しかし、一分一秒も無駄にしてはならないと思っているカロリーナは走って行って、鉄の扉にどーんと体当たりすると、
「話にならないわ!さっさとこの扉を開けなさい!」
と、命令した。
「お、お嬢さん!いくらなんでも体当たりすることはないだろう!」
「だったら、今すぐに開けなさいよ!」
また、どーん!
「夕刻からは部外者を入れてはいけないとの規則があるんですよ!」
「夕刻からなら、あなたの考え一つでどうとでもなるわ!大丈夫よ!」
またまた、どーん!
「大丈夫じゃありませんよ!いい加減にしてください!」
門番が止めようと、カロリーナの肩を掴んだのたが、カロリーナは腕を振り回して逃れると、
「どうして、ウォルターに会いたいのを邪魔するのよ!」
またまたまた、どーん!
「邪魔するに決まっているでしょう!(どう見ても、気が狂った女にしか見えないから)」
カロリーナはハッとすると、
「分かったわ!私がウォルターの婚約者じゃなくなったから、邪魔をするのね!そうなのね!そう言うことなのね!」
「は?」
「いいわ!もうこうなったら、扉を壊してやるんだから!」
と、カロリーナがまた扉に体当たりしようとした時・・・。
「カロリーナ?」
「えっ!」
カロリーナが振り返ると、ウォルターが立っていた。右手首に包帯を巻いている以外はどこをどう見ても、いつものウォルターと変わりなかった。「うぉ、うぉ、うぉ、うぉ、ウォルター!?あなた、大丈夫なの!?」
「え?あ、ああ。そうか。ライフル銃の暴発のこと聞いたんだね。訓練後に銃を立て掛けたら、どういうわけか暴発しちゃったんだよ。それで、びっくりして、尻餅をついた時に手首を捻っちゃって・・・って、カロリーナの方が酷い有り様じゃないか!どうして、そんなにぐっちゃぐっちゃなの!?」
「うぉ、ウォルター・・・」
カロリーナはぼろぼろと大粒の涙をこぼしていた。そして、「うおおおおぉんっ!」
ライオンの雄叫びのような声を上げながら、ウォルターに向かって走って行くと、ぴょんと彼に飛び付いた。
「えっ、嘘っ、む、無理っ」
ウォルターはカロリーナのあまりの勢いとあまりの重さに為す術なく、彼女と共にひっくり返ってしまう。「ぐえっ」
ウォルターは潰れたカエルのような声を上げたのだった。
カロリーナはウォルターの上に重なるように倒れたまま、うぉんうぉんと大声で泣いていた。

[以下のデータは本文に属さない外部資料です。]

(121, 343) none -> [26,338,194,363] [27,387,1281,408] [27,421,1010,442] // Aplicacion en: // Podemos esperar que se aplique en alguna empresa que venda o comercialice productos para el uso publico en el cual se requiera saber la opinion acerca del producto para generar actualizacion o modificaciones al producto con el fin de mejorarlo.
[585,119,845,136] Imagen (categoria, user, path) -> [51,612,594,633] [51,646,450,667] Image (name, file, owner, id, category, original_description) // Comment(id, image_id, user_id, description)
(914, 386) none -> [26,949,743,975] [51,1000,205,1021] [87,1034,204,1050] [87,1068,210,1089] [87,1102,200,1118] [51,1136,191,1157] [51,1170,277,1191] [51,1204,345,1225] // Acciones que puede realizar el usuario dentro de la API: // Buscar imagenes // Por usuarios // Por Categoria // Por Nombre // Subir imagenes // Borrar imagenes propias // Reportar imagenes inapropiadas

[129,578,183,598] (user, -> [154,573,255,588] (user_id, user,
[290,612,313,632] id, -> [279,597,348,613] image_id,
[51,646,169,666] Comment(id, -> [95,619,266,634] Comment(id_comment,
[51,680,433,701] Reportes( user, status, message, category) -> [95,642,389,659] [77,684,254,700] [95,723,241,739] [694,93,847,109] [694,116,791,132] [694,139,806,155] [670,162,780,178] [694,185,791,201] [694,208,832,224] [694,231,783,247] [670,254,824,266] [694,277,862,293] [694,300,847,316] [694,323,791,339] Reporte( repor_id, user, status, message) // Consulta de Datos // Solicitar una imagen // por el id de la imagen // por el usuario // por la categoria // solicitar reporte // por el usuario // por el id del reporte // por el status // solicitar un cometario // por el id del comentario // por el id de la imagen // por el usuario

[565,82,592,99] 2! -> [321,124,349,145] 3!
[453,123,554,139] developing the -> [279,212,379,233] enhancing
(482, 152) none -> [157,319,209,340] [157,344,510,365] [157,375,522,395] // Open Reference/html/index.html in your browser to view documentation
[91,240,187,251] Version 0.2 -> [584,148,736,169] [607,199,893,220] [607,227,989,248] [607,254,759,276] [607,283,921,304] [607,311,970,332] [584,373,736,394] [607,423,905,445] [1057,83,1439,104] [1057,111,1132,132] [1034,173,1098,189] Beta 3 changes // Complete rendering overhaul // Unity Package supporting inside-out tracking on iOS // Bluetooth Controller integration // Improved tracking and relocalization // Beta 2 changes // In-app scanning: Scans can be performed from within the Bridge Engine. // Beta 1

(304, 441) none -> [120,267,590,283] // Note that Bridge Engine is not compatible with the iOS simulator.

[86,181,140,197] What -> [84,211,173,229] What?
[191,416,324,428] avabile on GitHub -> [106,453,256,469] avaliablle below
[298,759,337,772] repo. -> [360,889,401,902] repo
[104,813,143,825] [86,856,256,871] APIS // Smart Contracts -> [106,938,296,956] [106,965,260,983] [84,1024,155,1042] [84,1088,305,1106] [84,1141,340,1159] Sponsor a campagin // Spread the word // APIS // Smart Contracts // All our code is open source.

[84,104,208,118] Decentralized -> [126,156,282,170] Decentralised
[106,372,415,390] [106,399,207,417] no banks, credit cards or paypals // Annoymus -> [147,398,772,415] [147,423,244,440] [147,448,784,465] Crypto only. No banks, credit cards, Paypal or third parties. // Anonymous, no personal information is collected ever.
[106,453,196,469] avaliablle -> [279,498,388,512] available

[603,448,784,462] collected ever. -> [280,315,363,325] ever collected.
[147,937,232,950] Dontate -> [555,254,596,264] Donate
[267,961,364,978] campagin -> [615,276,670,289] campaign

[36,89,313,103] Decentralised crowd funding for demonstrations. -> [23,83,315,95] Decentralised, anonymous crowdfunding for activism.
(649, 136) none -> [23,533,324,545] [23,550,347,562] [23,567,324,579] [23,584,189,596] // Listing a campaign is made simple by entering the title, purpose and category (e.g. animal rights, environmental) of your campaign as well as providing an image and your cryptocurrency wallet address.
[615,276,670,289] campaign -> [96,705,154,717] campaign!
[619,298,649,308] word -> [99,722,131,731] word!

「か、カロリーナ?た、多分、俺の為に泣いてくれているんだよね?それは、嬉しいんだけど、ちょ、ちょっと重いんだよね。思っていたより、軽いような気もしなくはないんだけど、やっぱり、重いかと聞かれれば、重いんだよね。それで、出来たら、退いてくれたら有難いんだけどなあ・・・」
『女性に抱き付かれて、その重さで絶命するなんて間抜けなことになる前に退いてくれー!』と、ウォルターは叫びたいのを何とか堪えて、カロリーナを傷付けないように言葉を選びながら、退いてくれるように頼んだが、カロリーナはいやいやと首を振ると、
「わ、私、食べ物の話ばっかりするのは止めるから」
「え?どうして?楽しかったのに」
「これからは、ぺたんこの靴を履くようにするから」
「ぺたんこの靴はスリッパみたいで嫌なんじゃないの?」
「髪を結い上げるのも止めるから。汗疹にならないようにトンスラにするから、大丈夫だから」
「!?だ、大丈夫じゃないだろう!トンスラって、頭頂部を剃るんだよ!?側頭部も後頭部もだよ!?」
「スリーサイズのどれか一つくらいは小さくするから」
「す、スリーサイズ!?」
「ウォルターが選んでいいから」
「じゃあ、ウエ・・・じゃなくてっ!今日のカロリーナ、変だよ!?」
「わ、私、ウォルターの好みの女性になれるように頑張るからっ、だからっ、婚約の解消はなかったことにして下さいぃぃーっ!」
「婚約の解消?え?何のこと?」
カロリーナはようやく顔を上げて、
「何のことって、私たち、婚約の解消をしたじゃないの!」
「・・・」
「・・・ウォルター?あら?顔色が変よ?」
ウォルターの顔色は紫色になっており、
「・・・き、みを受け止め切れない、な、軟弱な男で、す、すまな・・・い・・・」
・・・遂にはカロリーナの重さに耐え切れず、気絶したのだった。